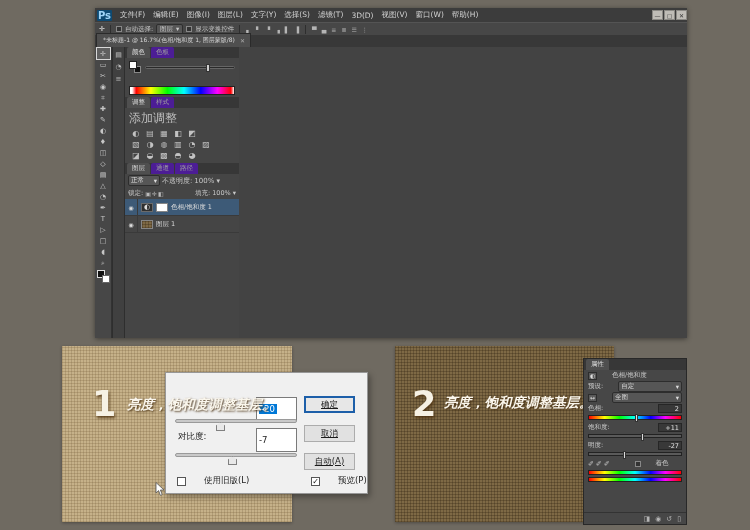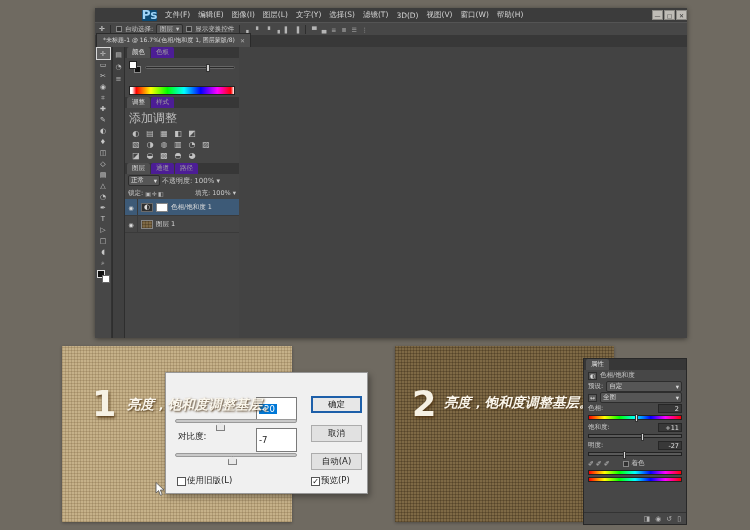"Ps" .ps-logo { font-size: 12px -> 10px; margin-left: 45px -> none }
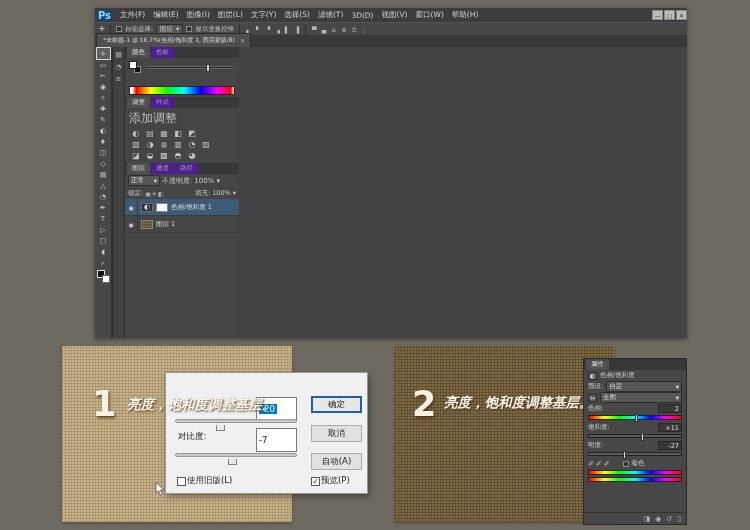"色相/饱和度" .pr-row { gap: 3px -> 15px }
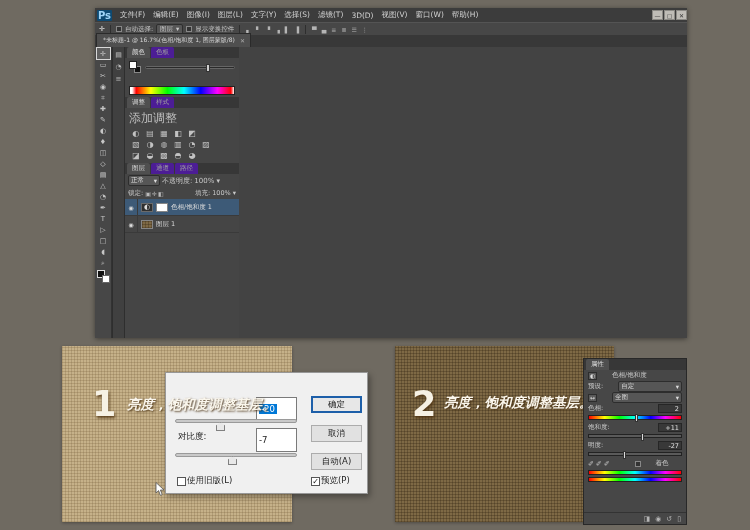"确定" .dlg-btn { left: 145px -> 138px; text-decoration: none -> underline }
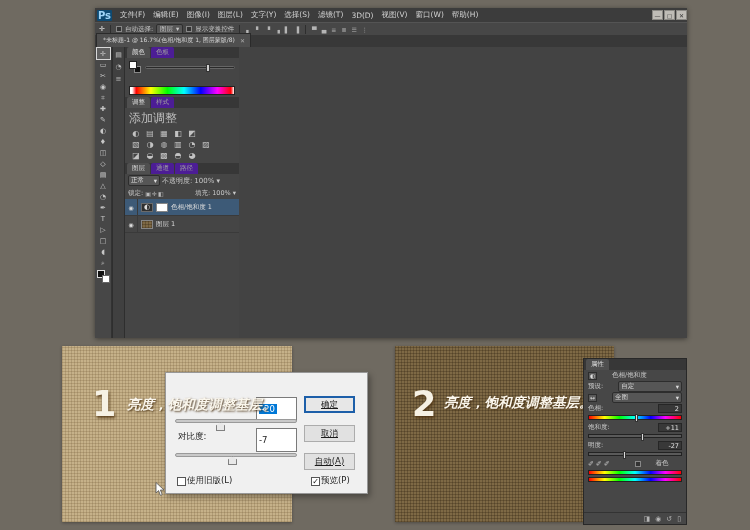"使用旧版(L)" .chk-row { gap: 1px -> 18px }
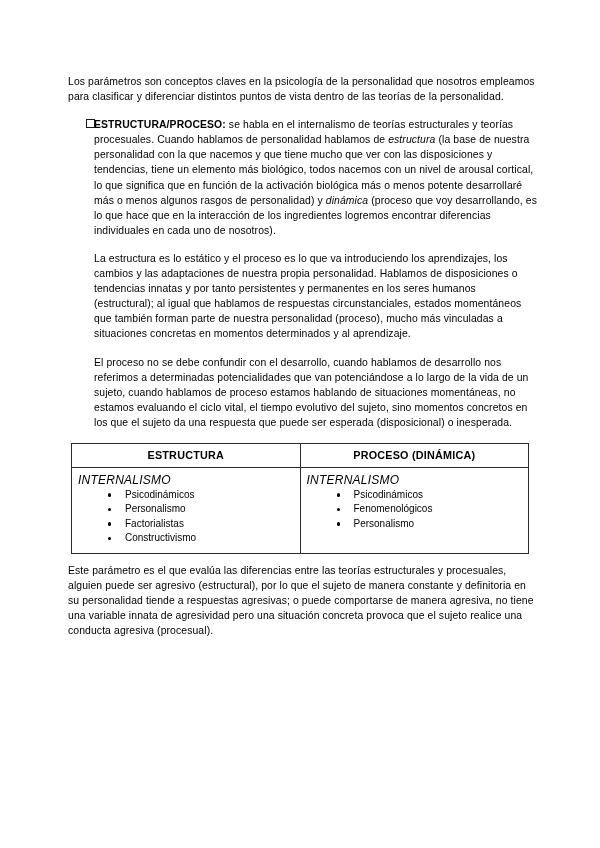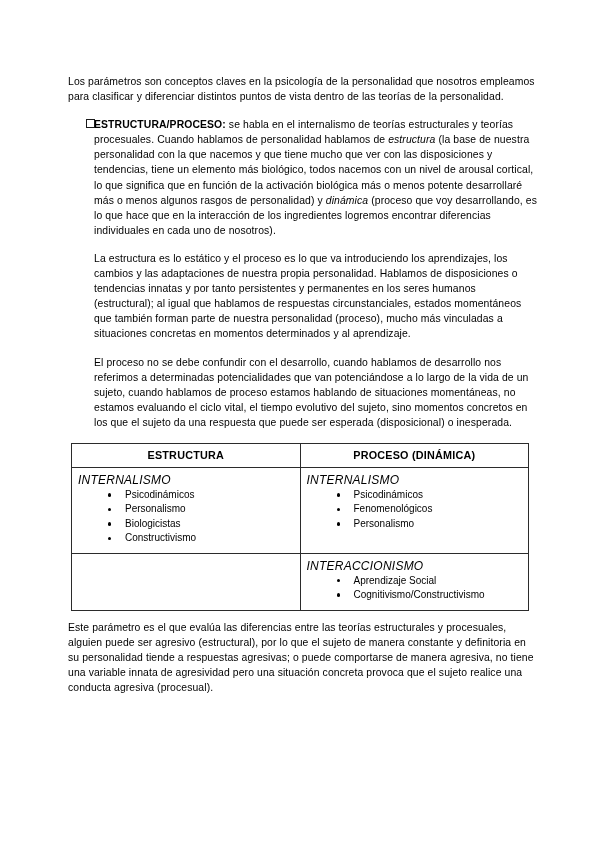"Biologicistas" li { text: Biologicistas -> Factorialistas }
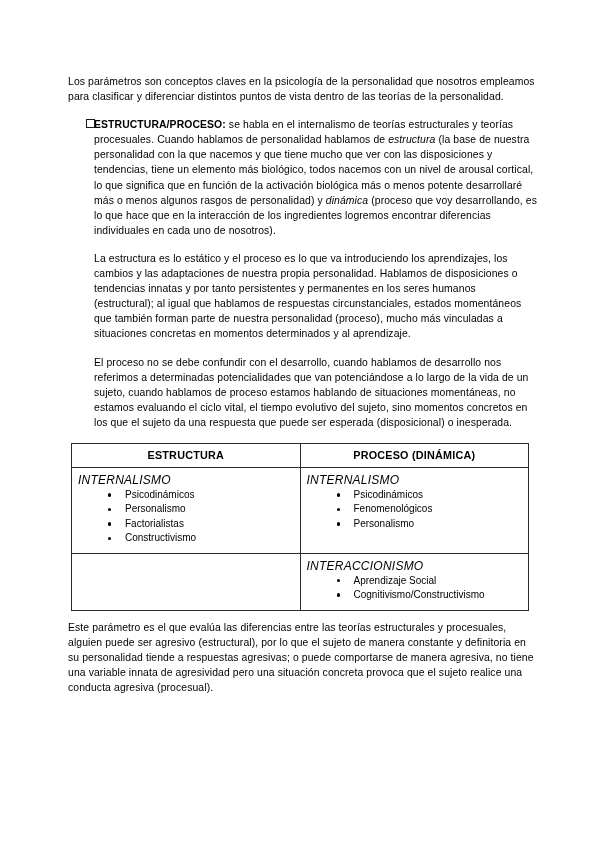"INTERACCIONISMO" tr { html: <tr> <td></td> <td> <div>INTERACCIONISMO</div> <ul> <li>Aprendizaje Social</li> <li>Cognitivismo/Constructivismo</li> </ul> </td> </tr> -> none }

##########

_DIRECTIONS_
Nothing but the records above, retyped exactly and stripped of images, should appear in the answer.

_YOUR RESPONSE_
"Ps" .ps-logo { font-size: 12px -> 10px; margin-left: 45px -> none }
"色相/饱和度" .pr-row { gap: 3px -> 15px }
"确定" .dlg-btn { left: 145px -> 138px; text-decoration: none -> underline }
"使用旧版(L)" .chk-row { gap: 1px -> 18px }
"Biologicistas" li { text: Biologicistas -> Factorialistas }
"INTERACCIONISMO" tr { html: <tr> <td></td> <td> <div>INTERACCIONISMO</div> <ul> <li>Aprendizaje Social</li> <li>Cognitivismo/Constructivismo</li> </ul> </td> </tr> -> none }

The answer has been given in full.